Akinwunmi Ambode, Lagos State
governor, yesterday said that the first set of 5,000 new buses that would
replace ‘danfo’ bus will be unveiled within the next six months.
Ambode, spoke when students of
the Harvard Kennedy School of Government, United States of America, paid him a
courtesy visit at the Lagos House in Ikeja.
He said: “In the last one year,
we have decided that we must integrate rail, road water and air transportation
systems in such a way that the system of connectivity is improved upon and I
would like to have a direct partnership on how that can actually be actualised.
“Right now, we are cleaning out
all the yellow buses you see in the state. As we proceed in the next six months
and a span of three years, we are introducing 5,000 new buses of European
standard to actually clean up the city, because, if you want to grow the
economy of Lagos, transportation is key and then it’s a major infrastructure
for tourism itself.
“The question is: How do you move
23 million people on a daily basis from point A to point B with ease and
comfort?
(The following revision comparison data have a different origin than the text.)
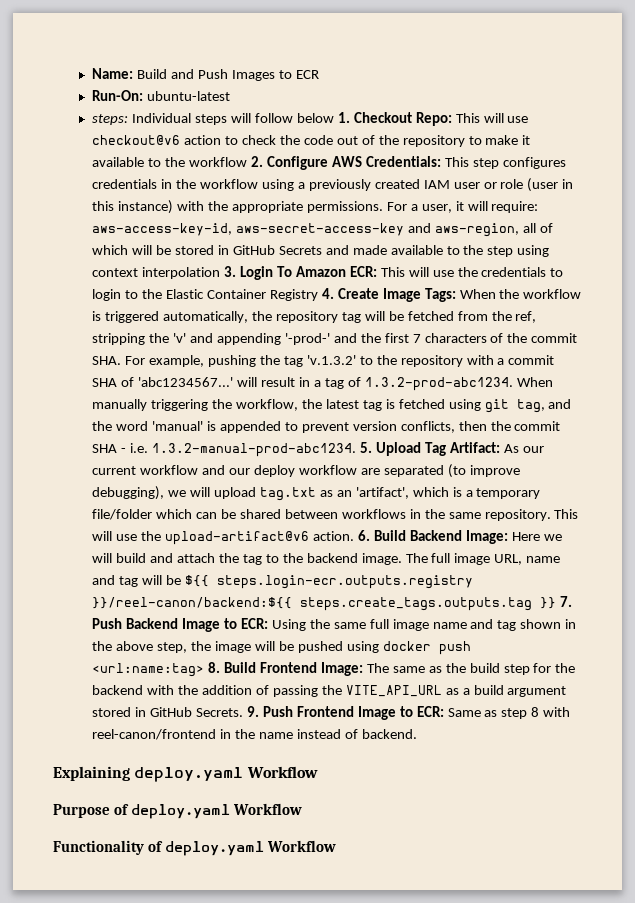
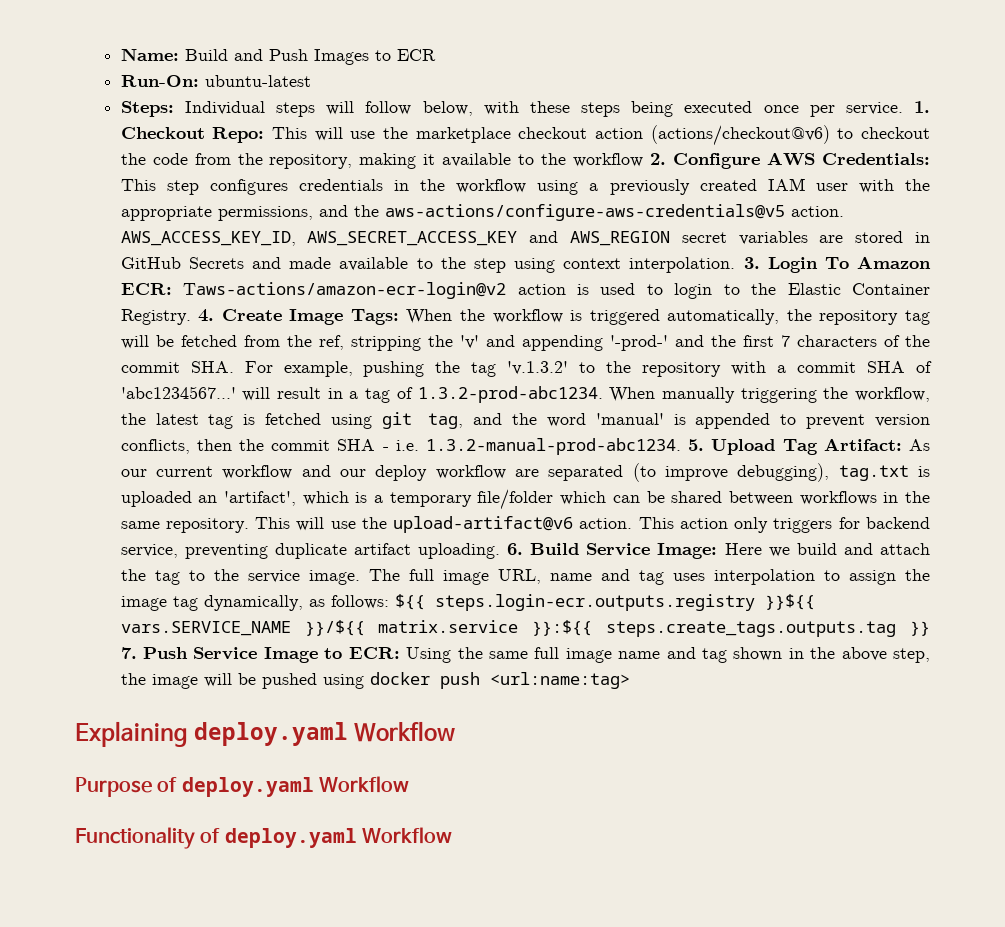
- steps:
+ Steps:
- Individual steps will follow below 1. Checkout Repo:
+ Individual steps will follow below, with these steps being executed once per service. 1. Checkout Repo:
- This will use checkout@v6 action to check the code out of the repository to make it available to the workflow 2. Configure AWS Credentials:
+ This will use the marketplace checkout action (actions/checkout@v6) to checkout the code from the repository, making it available to the workflow 2. Configure AWS Credentials:
- This step configures credentials in the workflow using a previously created IAM user or role (user in this instance) with the appropriate permissions. For a user, it will require: aws-access-key-id, aws-secret-access-key and aws-region, all of which will be stored in GitHub Secrets and made available to the step using context interpolation 3. Login To Amazon ECR:
+ This step configures credentials in the workflow using a previously created IAM user with the appropriate permissions, and the aws-actions/configure-aws-credentials@v5 action. AWS_ACCESS_KEY_ID, AWS_SECRET_ACCESS_KEY and AWS_REGION secret variables are stored in GitHub Secrets and made available to the step using context interpolation. 3. Login To Amazon ECR:
- This will use the credentials to login to the Elastic Container Registry 4. Create Image Tags:
+ Taws-actions/amazon-ecr-login@v2 action is used to login to the Elastic Container Registry. 4. Create Image Tags:
- As our current workflow and our deploy workflow are separated (to improve debugging), we will upload tag.txt as an 'artifact', which is a temporary file/folder which can be shared between workflows in the same repository.
+ As our current workflow and our deploy workflow are separated (to improve debugging), tag.txt is uploaded an 'artifact', which is a temporary file/folder which can be shared between workflows in the same repository.
+ This action only triggers for backend service, preventing duplicate artifact uploading.
- 6. Build Backend Image: Here we will build and attach the tag to the backend image.
+ 6. Build Service Image: Here we build and attach the tag to the service image.
- The full image URL, name and tag will be ${{ steps.login-ecr.outputs.registry }}/reel-canon/backend:${{ steps.create_tags.outputs.tag }} 7. Push Backend Image to ECR: Using the same full image name and tag shown in the above step, the image will be pushed using docker push <url:name:tag> 8. Build Frontend Image: The same as the build step for the backend with the addition of passing the VITE_API_URL as a build argument stored in GitHub Secrets. 9. Push Frontend Image to ECR: Same as step 8 with reel-canon/frontend in the name instead of backend.
+ The full image URL, name and tag uses interpolation to assign the image tag dynamically, as follows: ${{ steps.login-ecr.outputs.registry }}${{ vars.SERVICE_NAME }}/${{ matrix.service }}:${{ steps.create_tags.outputs.tag }} 7. Push Service Image to ECR: Using the same full image name and tag shown in the above step, the image will be pushed using docker push <url:name:tag>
So, the way the city has been so designed in the last few years, the
city has actually concentrated on only one mode of transportation, which is
road transportation.
“There are eight million people walking on the
streets of Lagos every minute, did we create more points for them? The answer
is ‘no’. We have one-fifth of the state on water, are we doing effective water
transportation? The answer is ‘no’.
“The rail system is still under
construction in such a way that it can move mass number of people from one
point to another. That is why we have a whole lot of congestion on the road.
Ambode said the state government
had made series of intervention to improve road transportation network through
the creation of more bus terminals, lay-bys, bus stops to accommodate the
eventual take off of the Bus Reform Initiative.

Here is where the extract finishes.